The conclusion drawn was that incorporating solar irradiance as input improved the quality of the forecast. However, this assertion has only been tested with forecasting models utilizing the simplest method, namely the persistence approach, as compared to modern techniques such as artificial neural networks. In [30], the authors employed a neural model to predict input parameters for the BIRD model (a clear sky solar irradiance calculation model) and then utilized conversion formulas to compute the power output. The obtained result indicated relatively good accuracy of the model, although no comparison with other models was provided. In [31], the authors proposed a novel computational method for the clear-sky index of solar systems and subsequently utilized it for forecasting solar systems in neighboring regions. In [32], the authors investigated a model integrating aerosol and online radiation modules, subsequently assimilating AOD (Aerosol Optical Depth) data from Himawari 8 using 3DVAR (Three-Dimensional Variational) to optimize the forecasting process of solar irradiance in specific regions of China. In [33], the authors suggested utilizing a modified clear-sky model to calculate the solar irradiance of a power plant, using it as input for power forecasting via statistical time series methods. The outcome revealed an approximate 3% improvement in short-term forecast error. Thus, solar irradiance emerges as a potential input to enhance the quality of forecasting models.
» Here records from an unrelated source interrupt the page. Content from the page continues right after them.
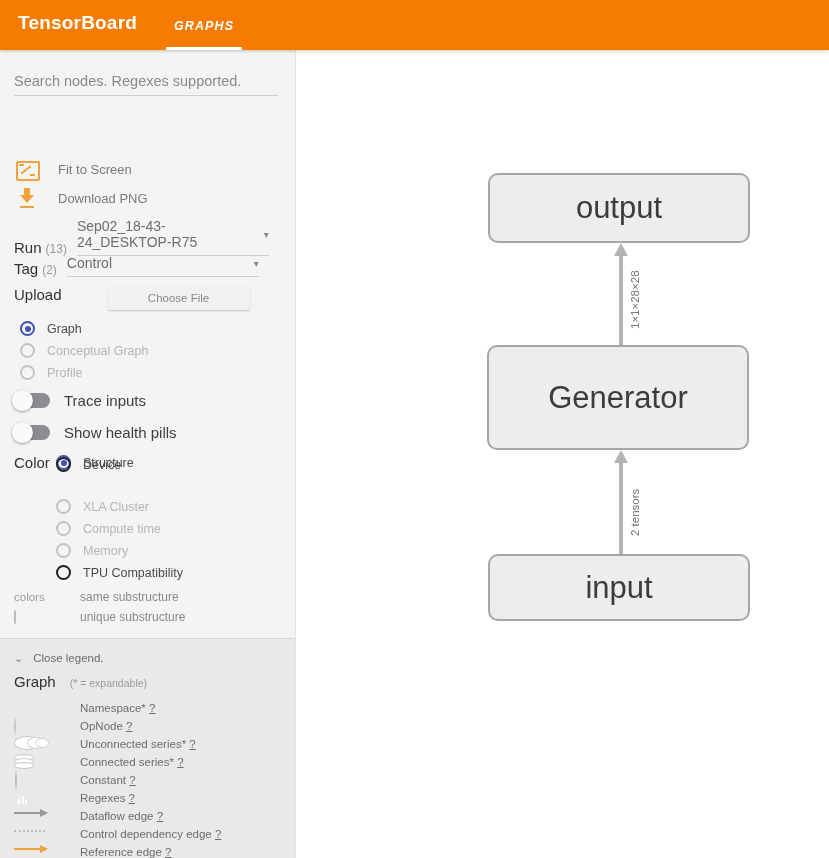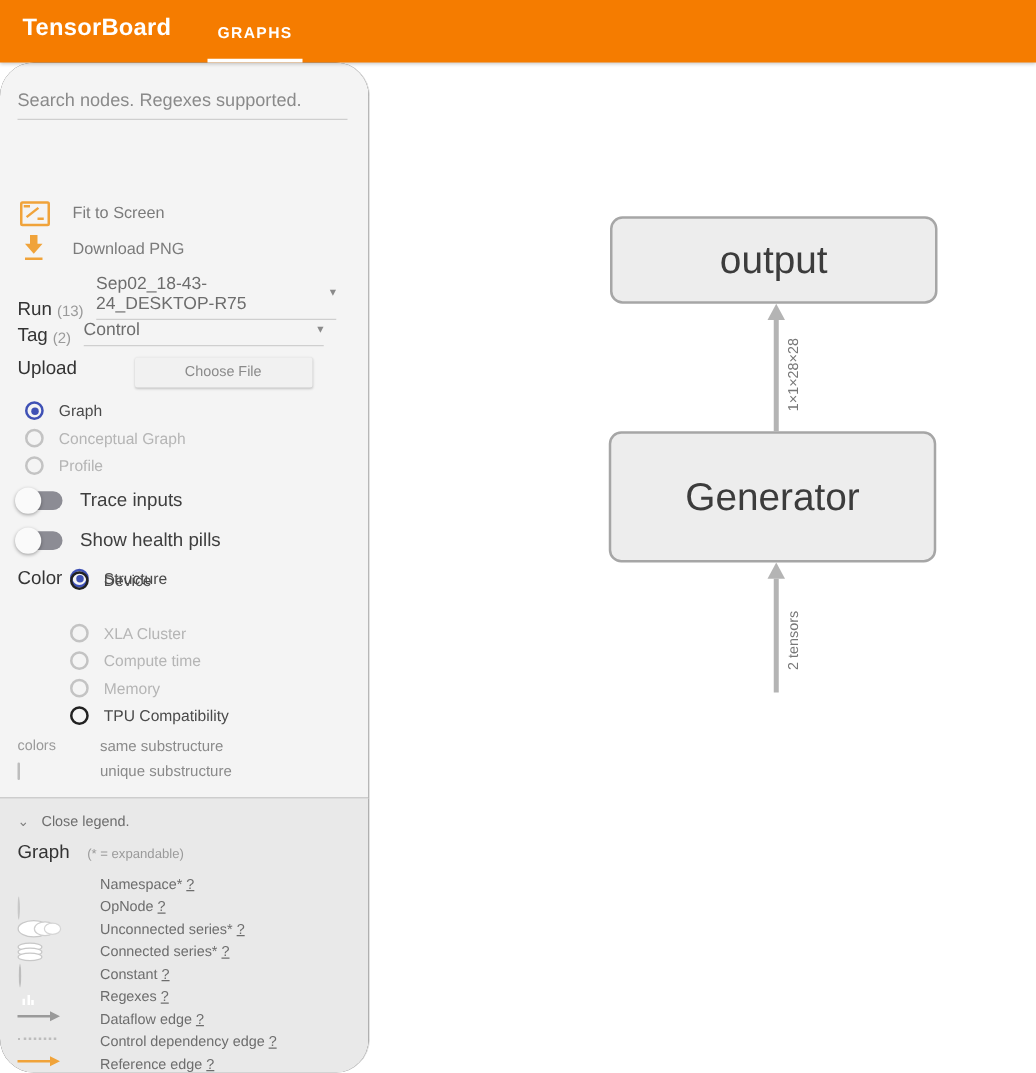"GRAPHS" .tab { font-style: none -> italic }
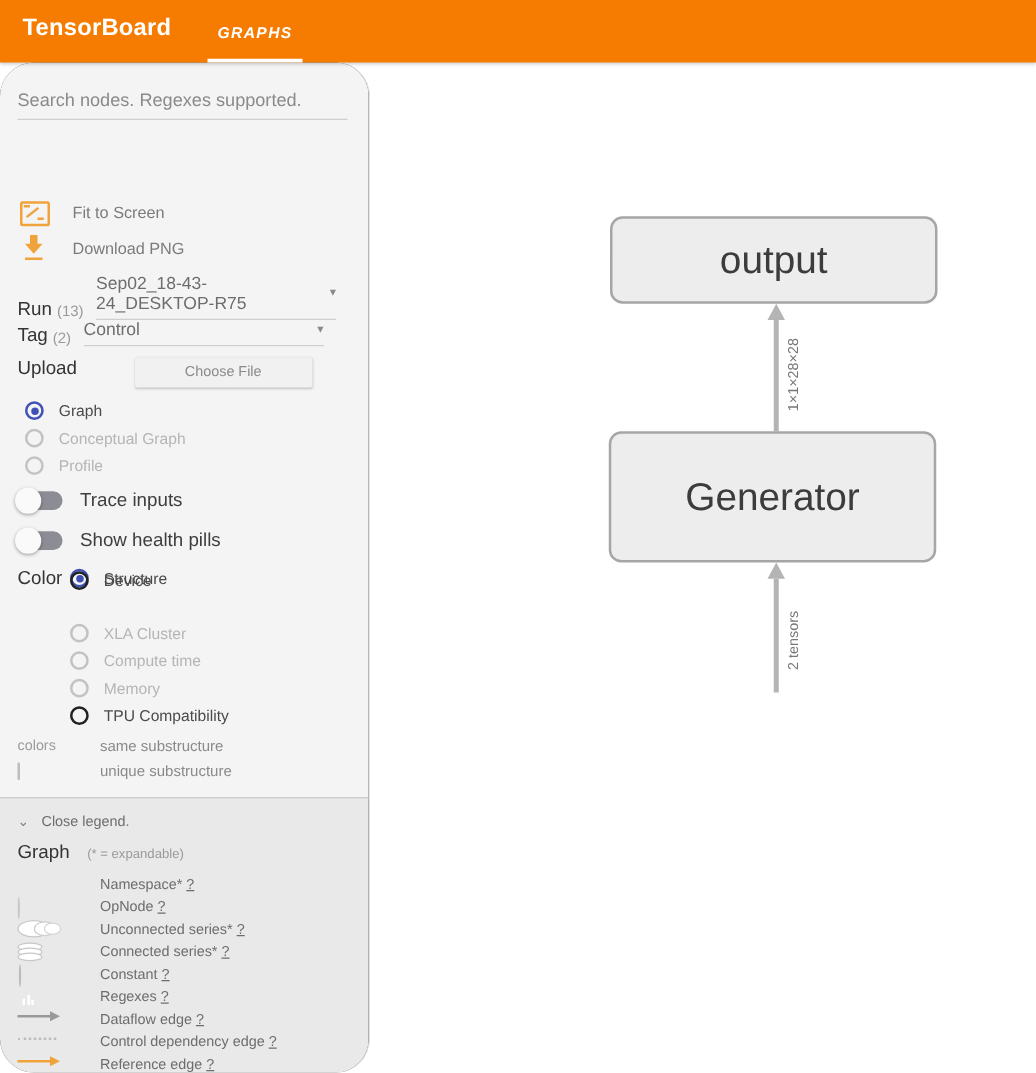"Search nodes. Regexes supported." .sidebar { background: #404040 -> #be185d; border-radius: 27px -> none }
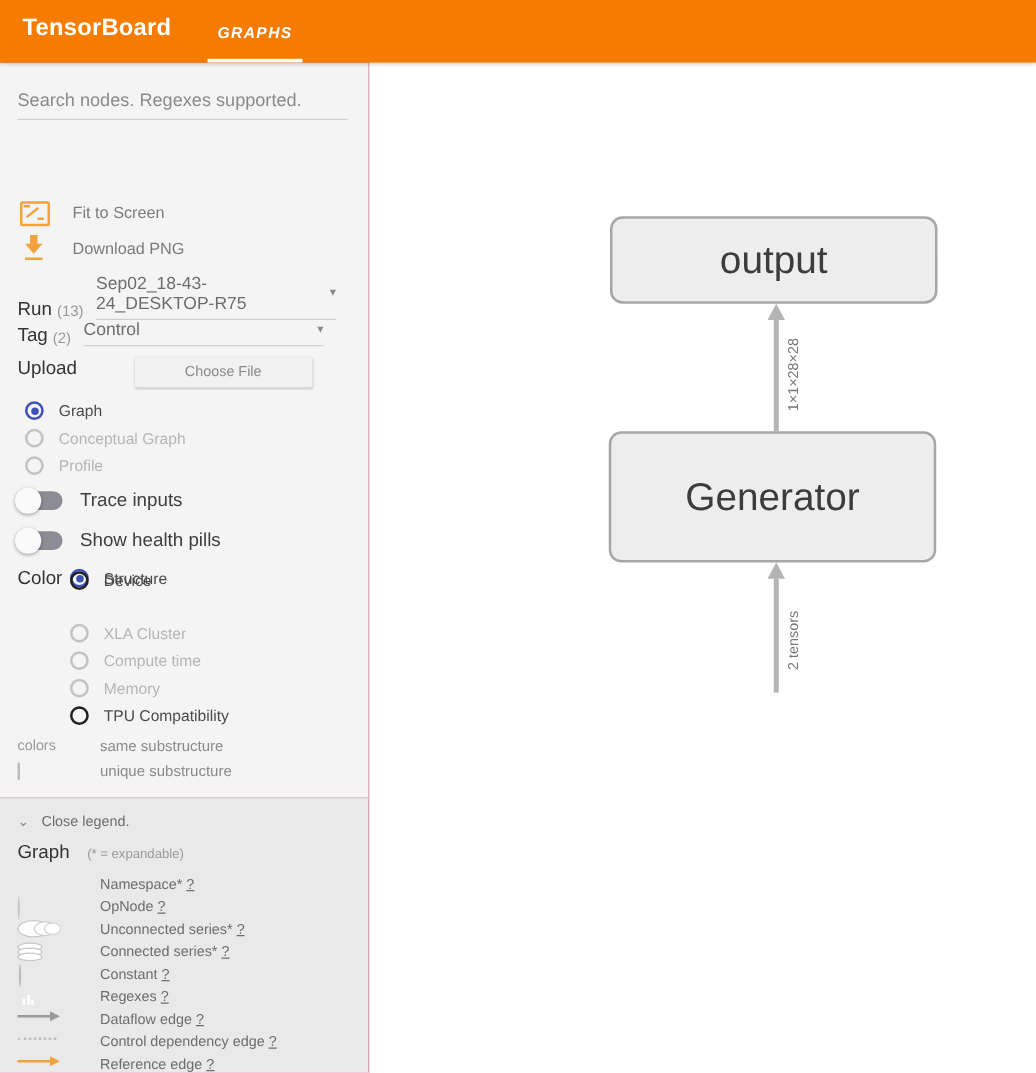"input" div.node { html: none -> <div>input</div> }
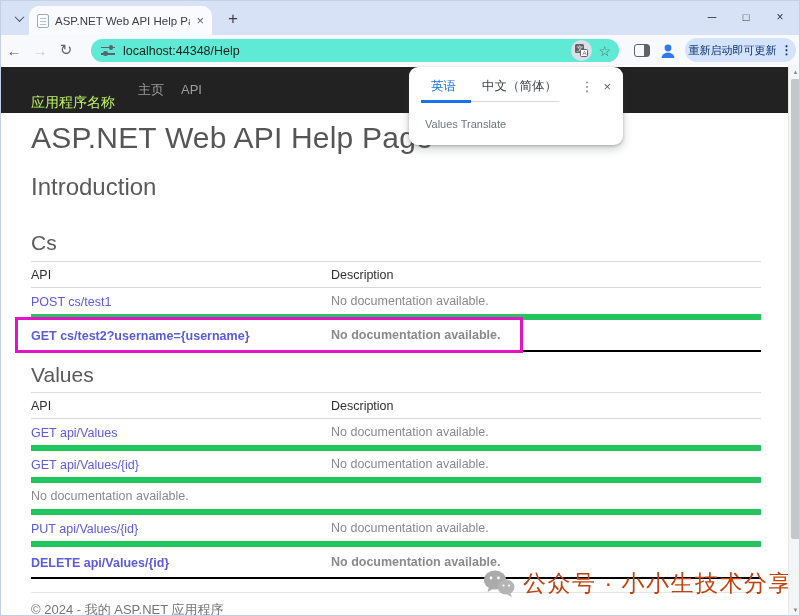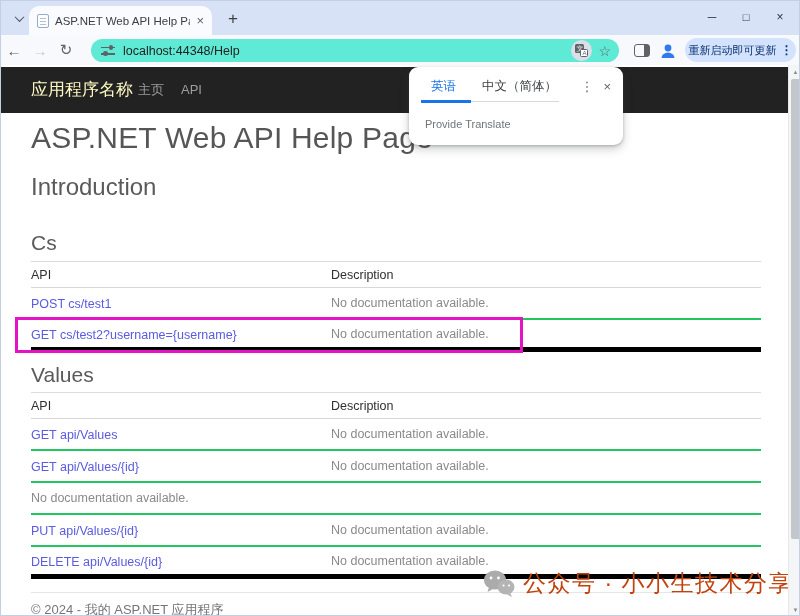"应用程序名称" .brand { color: #fef9c3 -> #bef264; font-size: 17px -> 14px; top: 0 -> 12px }
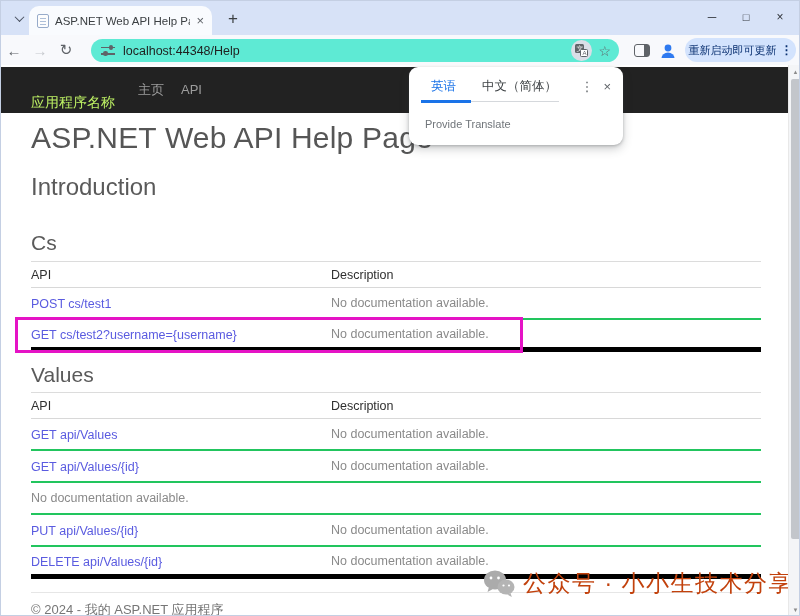"Provide Translate" div.pp-brand { text: Provide -> Values }
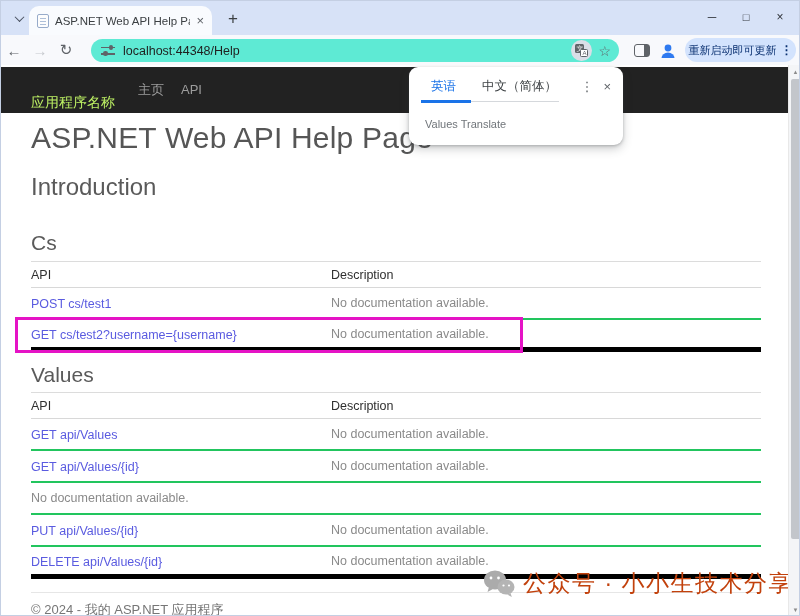"POST cs/test1" .trow { border-bottom: 2px solid #22c55e -> 6px solid #22c55e }
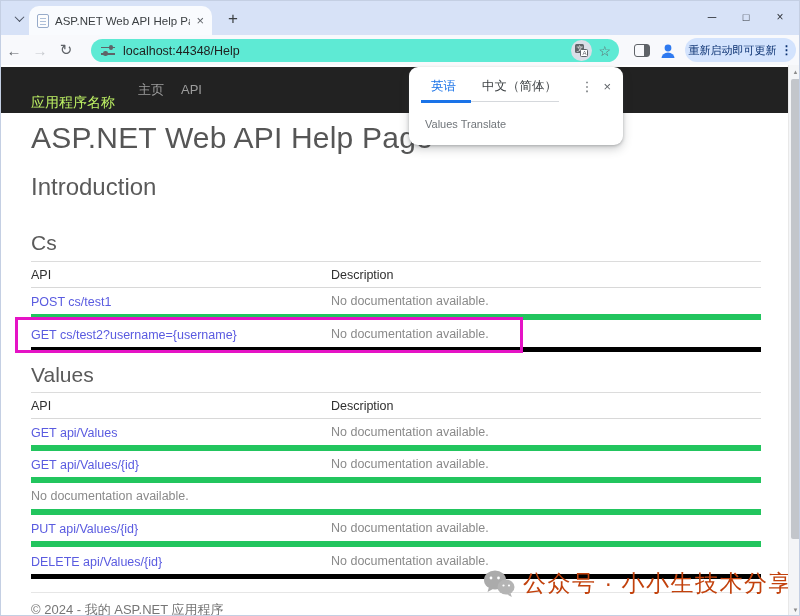"GET cs/test2?username={username}" .tbl .trow:last-child { border-bottom: 5px solid #000000 -> 2px solid #000000; font-weight: none -> bold }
However, the state-of-the-art focuses on relatively simple forecasting models, predominantly employing time-series statistical models. As a result, the short-term forecast quality improved by about 3%.
Our research question focuses on whether there is an alternative input that can be used effectively to replace the temporal indicators, such as sets of date and time values, which are commonly employed. In this study, we will propose a methodology that utilizes clear sky solar radiation as a substitute for the usual indices like day, hour, and minute, aiming to enhance the forecast model’s effectiveness and reduce forecast errors.
This radiation is not derived from plant operational data but rather stems from the inherent location of the plant and the time of the year. Clear sky radiation can be calculated in advance for any time of the year using a pre-existing computational model that only requires the geographical coordinates of the plant. This value fluctuates based on both the day of the year and the time of day, making it a potential replacement for all three indicators (day, hour, and minute).
Compared to existing approaches using clear sky radiation, this method introduces a novel paradigm shift in solar power forecasting by leveraging clear sky solar radiation as a holistic substitute for traditional temporal indicators such as day, hour, and minute.
Such substitution brings improvements in the accuracy of the forecast and several other positive aspects. Firstly, by utilizing clear sky radiation, the model captures inherent solar energy potential directly linked to geographical coordinates and time, bypassing the need for plant operational data. This not only simplifies data acquisition but also ensures consistency and reliability in forecasting across different locations and timeframes. Secondly, clear sky radiation encapsulates the cyclic nature of solar energy influenced by Earth’s orbit and rotation, thereby inherently encompassing temporal dynamics without the need for explicit temporal indicators. This eliminates the linear-versus-nonlinear mismatch observed when using traditional temporal features, potentially enhancing model efficiency and accuracy. Moreover, the use of clear sky radiation allows for the pre-calculation of input values for any time of the year, facilitating proactive forecasting and planning.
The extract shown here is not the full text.